Gegerbte Bälge vom Waschbären.

PIRSCH: Was ist der schlimmste Fehler?

Bertram Meinelt: Wenn man Fuchsbälge (Rohware) trocknet und sie zu lange hängen lässt! Denn dann entstehen Fettsäuren. Wenn wir die Rohfelle dann einweichen, wird das wie Löschpapier. Der Balg löst sich förmlich auf. Gerade Füchse haben fettige Haut. Wenn die schon gelb ist, wird‘s problematisch.

PIRSCH: Warum dauert es eigentlich so lang, bis man seinen Balg zurückbekommt.
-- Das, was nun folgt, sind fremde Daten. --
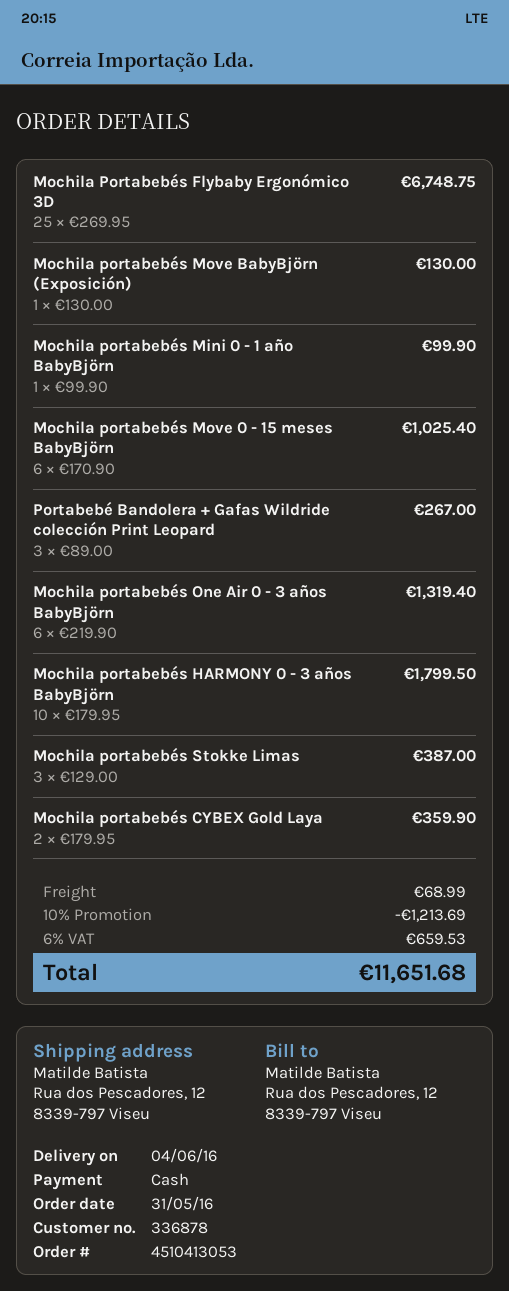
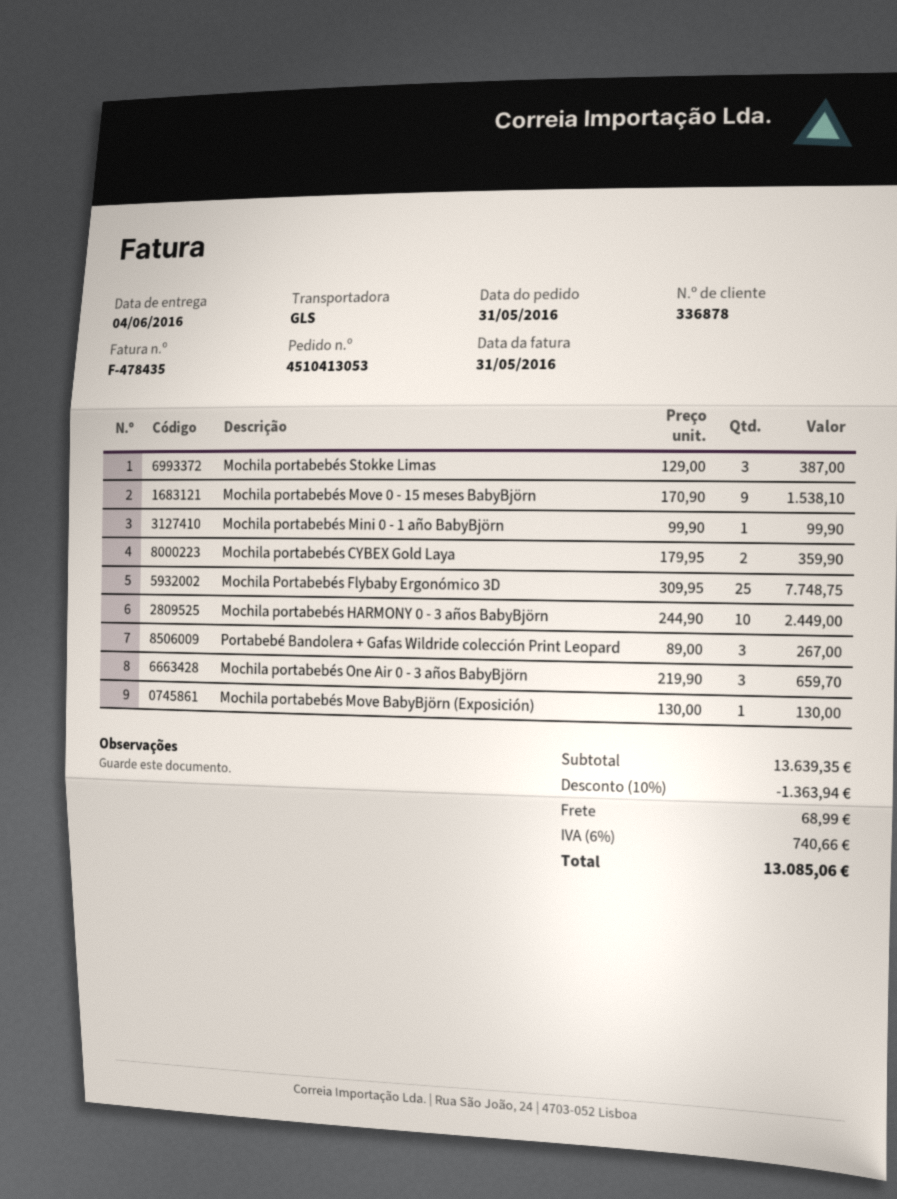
Mochila Portabebés Flybaby Ergonómico 3D: 25 x 269.95 = 6748.75 -> 25 x 309.95 = 7748.75
Mochila portabebés Move 0 - 15 meses BabyBjörn: 6 x 170.90 = 1025.40 -> 9 x 170.90 = 1538.10
Mochila portabebés One Air 0 - 3 años BabyBjörn: 6 x 219.90 = 1319.40 -> 3 x 219.90 = 659.70
Mochila portabebés HARMONY 0 - 3 años BabyBjörn: 10 x 179.95 = 1799.50 -> 10 x 244.90 = 2449.00
discount: 10% = 1213.69 -> 10% = 1363.94
tax: 6% = 659.53 -> 6% = 740.66
total: 11651.68 -> 13085.06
Bertram Meinelt: Von Ende Oktober bis März arbeiten wir nur ein. Wir nehmen an einem Tag für 14 Tage Arbeit an. Die Füchse werden nur entfleischt und kommen dann in Fässer und werden zwischengelagert. Erst wenn sie dran sind, werden sie wieder rausgeholt.

PIRSCH: Woran erkenne ich einen gut gegerbten Balg?

Bertram Meinelt: Gut gegerbte Bälge aber auch Schwarten besitzen weißes Leder. Das besitzen sie nur, weil sie gut entfettet wurden. Ist das Leder dunkel oder gelb, ist es zu fettig und arbeitet. Wenn der Kürschner etwas aus dem Balg machen soll, muss er ihn zuerst mit Wasser bearbeiten und dehnen. Die gelben (fettigen) Leder zerreißen dabei schnell und werden unbrauchbar.